Ou um advogado de 26 anos, de origem colombiana, chegado há quatro anos a Espanha, especialista em filosofia política, que prefere não revelar o seu nome porque prejudicaria a sua actividade profissional, e que insiste que não concorda com a democracia liberal porque, na sua opinião, “ela protege os interesses individuais ou de grupo e não o bem comum”. E acrescenta: “No fundo, esta democracia, como outras na Europa, é controlada por uma oligarquia económica globalizada em mudança, grandes empresas tecnológicas, bancos, fundos abutres. Sabem por que estou interessado em encontrar alternativas a estas democracias liberais?
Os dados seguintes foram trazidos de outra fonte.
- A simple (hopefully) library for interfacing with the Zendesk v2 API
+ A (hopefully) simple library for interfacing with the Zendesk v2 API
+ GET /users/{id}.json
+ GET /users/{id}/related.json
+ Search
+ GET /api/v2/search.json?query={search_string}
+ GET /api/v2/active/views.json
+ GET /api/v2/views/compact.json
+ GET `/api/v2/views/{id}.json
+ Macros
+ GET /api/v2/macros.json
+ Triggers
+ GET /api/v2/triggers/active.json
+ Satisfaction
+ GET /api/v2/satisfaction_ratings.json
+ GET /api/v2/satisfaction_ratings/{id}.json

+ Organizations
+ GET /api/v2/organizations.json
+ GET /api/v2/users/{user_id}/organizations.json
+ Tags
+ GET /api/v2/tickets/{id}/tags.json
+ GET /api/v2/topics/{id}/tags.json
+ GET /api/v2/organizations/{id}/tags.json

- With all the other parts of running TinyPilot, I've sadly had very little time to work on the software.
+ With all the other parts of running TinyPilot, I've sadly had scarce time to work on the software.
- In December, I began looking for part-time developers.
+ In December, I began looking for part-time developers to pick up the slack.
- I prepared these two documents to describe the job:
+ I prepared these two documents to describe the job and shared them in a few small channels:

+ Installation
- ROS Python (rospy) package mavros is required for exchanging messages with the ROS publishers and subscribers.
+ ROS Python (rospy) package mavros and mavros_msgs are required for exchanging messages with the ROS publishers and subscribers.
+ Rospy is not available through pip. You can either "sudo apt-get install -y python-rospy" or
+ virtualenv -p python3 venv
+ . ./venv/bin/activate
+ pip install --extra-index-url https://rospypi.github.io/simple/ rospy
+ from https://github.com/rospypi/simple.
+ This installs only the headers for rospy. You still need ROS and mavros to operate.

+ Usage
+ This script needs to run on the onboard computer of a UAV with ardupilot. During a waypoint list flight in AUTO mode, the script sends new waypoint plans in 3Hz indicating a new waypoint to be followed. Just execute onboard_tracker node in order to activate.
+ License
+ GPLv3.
Porque para mim, no futuro que nos espera, não haverá pensões, nem casa, nem emprego permanente…”

Os três professores de história deste instituto da Comunidade de Madrid estão a fazer o possível para evitar que tais ideias se enraízem. Eles sabem que estão lutando contra a maré, mas às vezes conseguem pequenas vitórias. “Um dia pedi-lhes que entrevistassem os seus pais e avós e, juntamente com as suas respostas, contassem histórias verdadeiras da Guerra Civil e do pós-guerra contadas por aqueles que as viveram. Aí senti que eles compreenderam aquela época”, recorda o professor Medina. Mas há dias em que a onda autoritária que varre uma parte significativa dos estudantes os sobrecarrega. E eles ficam desmoralizados. Dolores Cincolla lembra-se do dia em que, por curiosidade, perguntou às suas turmas do ESO se preferiam a democracia de Atenas ou a ditadura de Esparta. A resposta foi a careta preocupada que esta professora faz.